══ PROVIDED INFORMATION ══

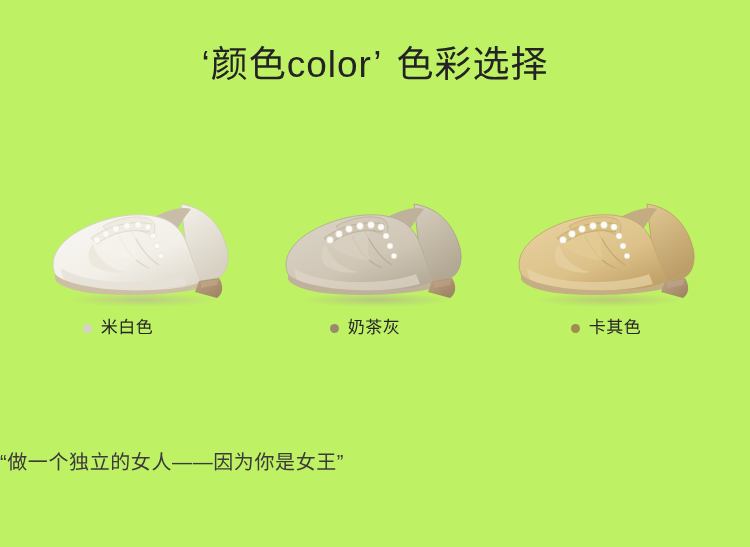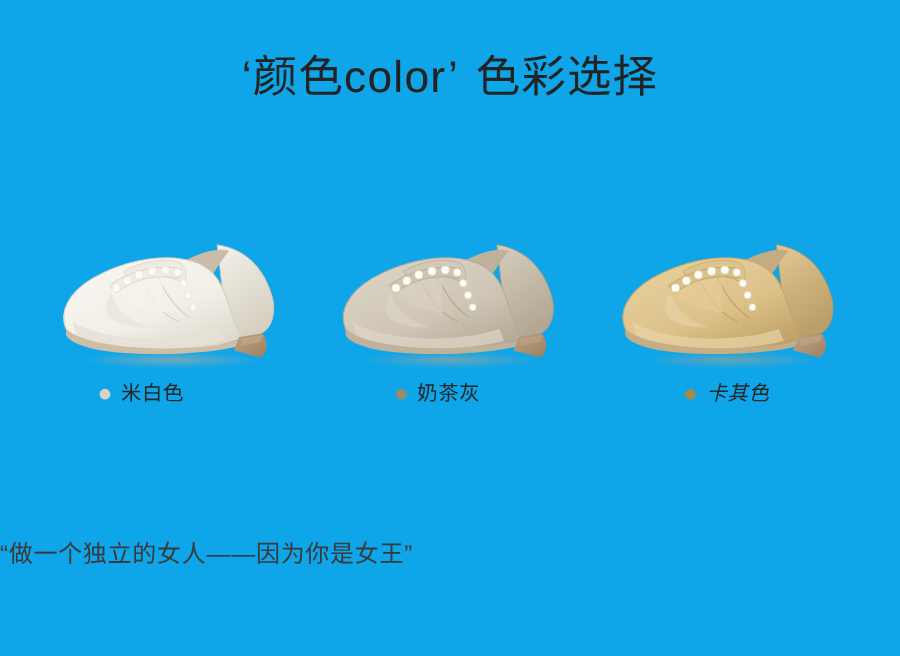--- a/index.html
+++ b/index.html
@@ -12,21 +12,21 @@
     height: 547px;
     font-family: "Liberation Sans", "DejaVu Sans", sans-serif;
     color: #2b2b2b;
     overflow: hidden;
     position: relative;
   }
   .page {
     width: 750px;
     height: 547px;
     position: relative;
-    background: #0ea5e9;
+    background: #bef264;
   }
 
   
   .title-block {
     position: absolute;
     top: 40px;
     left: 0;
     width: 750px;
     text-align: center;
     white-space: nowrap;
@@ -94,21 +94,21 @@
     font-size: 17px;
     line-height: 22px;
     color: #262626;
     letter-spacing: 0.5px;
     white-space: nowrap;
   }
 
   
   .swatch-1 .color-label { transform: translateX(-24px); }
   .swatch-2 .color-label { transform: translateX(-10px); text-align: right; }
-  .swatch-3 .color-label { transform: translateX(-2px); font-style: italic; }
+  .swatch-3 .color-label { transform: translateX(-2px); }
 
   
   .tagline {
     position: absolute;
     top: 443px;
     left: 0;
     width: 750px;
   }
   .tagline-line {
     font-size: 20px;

═══

- [REQUIREMENT] Should a line in the material contain "translateX", copy it.

- [ANSWER TO THIS EXERCISE]
   .swatch-1 .color-label { transform: translateX(-24px); }
   .swatch-2 .color-label { transform: translateX(-10px); text-align: right; }
-  .swatch-3 .color-label { transform: translateX(-2px); font-style: italic; }
+  .swatch-3 .color-label { transform: translateX(-2px); }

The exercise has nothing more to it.